While the 1-year mortality rate of 57.4% is comparable to studies from high-income countries, it is nonetheless high taking into account the median age of this study population and that the oldest patient was 55 years old.[9,26,27] In the past 15 years, reports from HICs have consistently shown that chronic critical illness with or without prolonged mechanical ventilation is associated with a high 1-year mortality that varies from 48% to 68%.[9,28,29] The ICU and hospital mortality of 31.1 % and 42.9%, respectively, in our long-stay cohort are also high taking into account that the overall 2017 ICU and hospital mortality in the same unit and hospital for all ICU admissions were 13.3% and 21.4%, respectively[17] It is worth noting that 21.2% of the deaths occurred while in hospital post ICU discharge, and a further 18.2% occurred within 6 months after hospital discharge. This finding points towards the fact that long-stay patients warrant some form of monitoring after discharge from the ICU for setbacks, both in the hospital and on an outpatient basis.
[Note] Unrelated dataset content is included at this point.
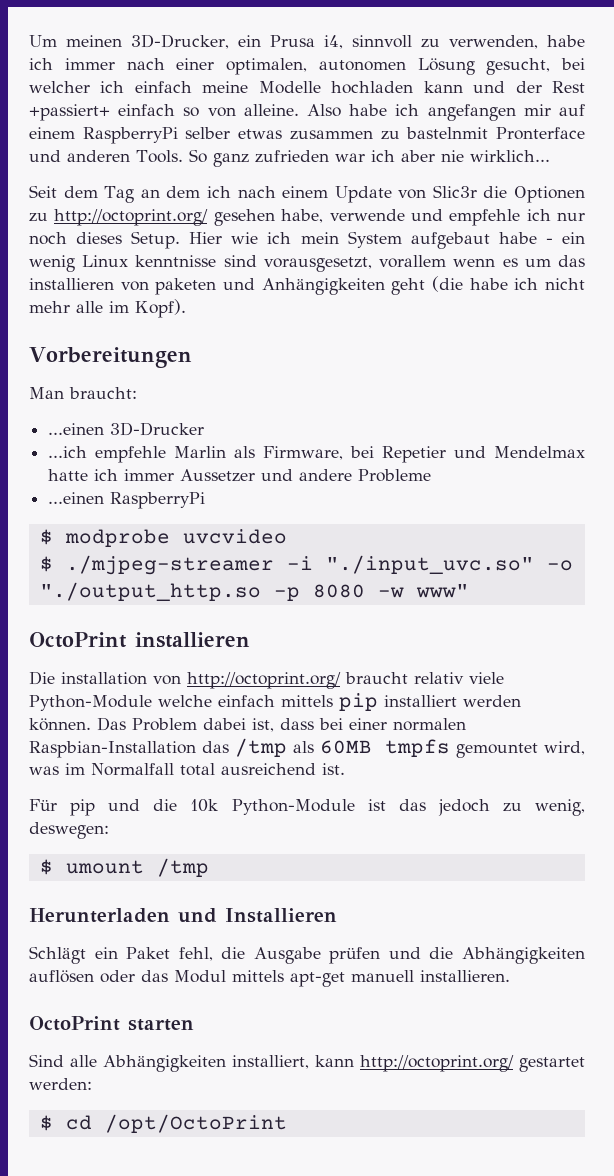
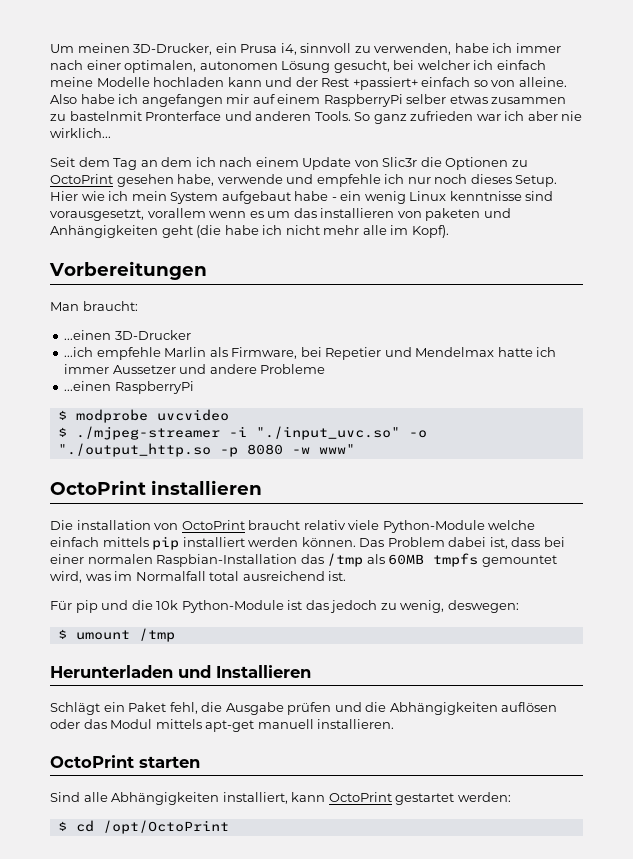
[54,209,209,226] http://octoprint.org/ -> [50,174,113,184] OctoPrint
[187,672,341,689] http://octoprint.org/ -> [181,520,245,530] OctoPrint
[360,1055,514,1072] http://octoprint.org/ -> [328,792,392,802] OctoPrint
This study demonstrated that 12-month mortality was associated with older age, higher SAPS and SOFA scores, and the need for vasopressor therapy. This is in keeping with previous findings of significant associations between mortality and increasing age, vasopressor use, thrombocytopenia, chronic kidney disease, acute kidney injury and renal replacement therapy in long-stay ICU patients.[11,30] Interestingly, severity of disease on admission has not been consistently linked to mortality among patients with long-stay chronic critical illness.[9] Findings from larger cohorts have shown that most severity scores and admission diagnoses lose their discrimination once ICU patients stay for longer than 7-10 days.[13,27,31] This is probably because patients undergo diverse intercurrent events that become the determinants of mortality, rather than the initial diagnosis or the severity of illness on admission.[12] As such, it is not surprising that the admission diagnoses in our cohort had no impact on 12-month survival. ICU-acquired sepsis contributes to self-perpetuating persistent inflammation, immunosuppression and catabolism syndrome in long-stay ICU patients.[31,32] This may well explain why patients who were either admitted with infections or subsequently developed ICU-acquired infections demonstrated a trend towards an increase in 1-year mortality. The longer ICU stay of 12-month survivors compared with non-survivors may be explained by the fact that 56.1 % of deaths occurred during the ICU stay.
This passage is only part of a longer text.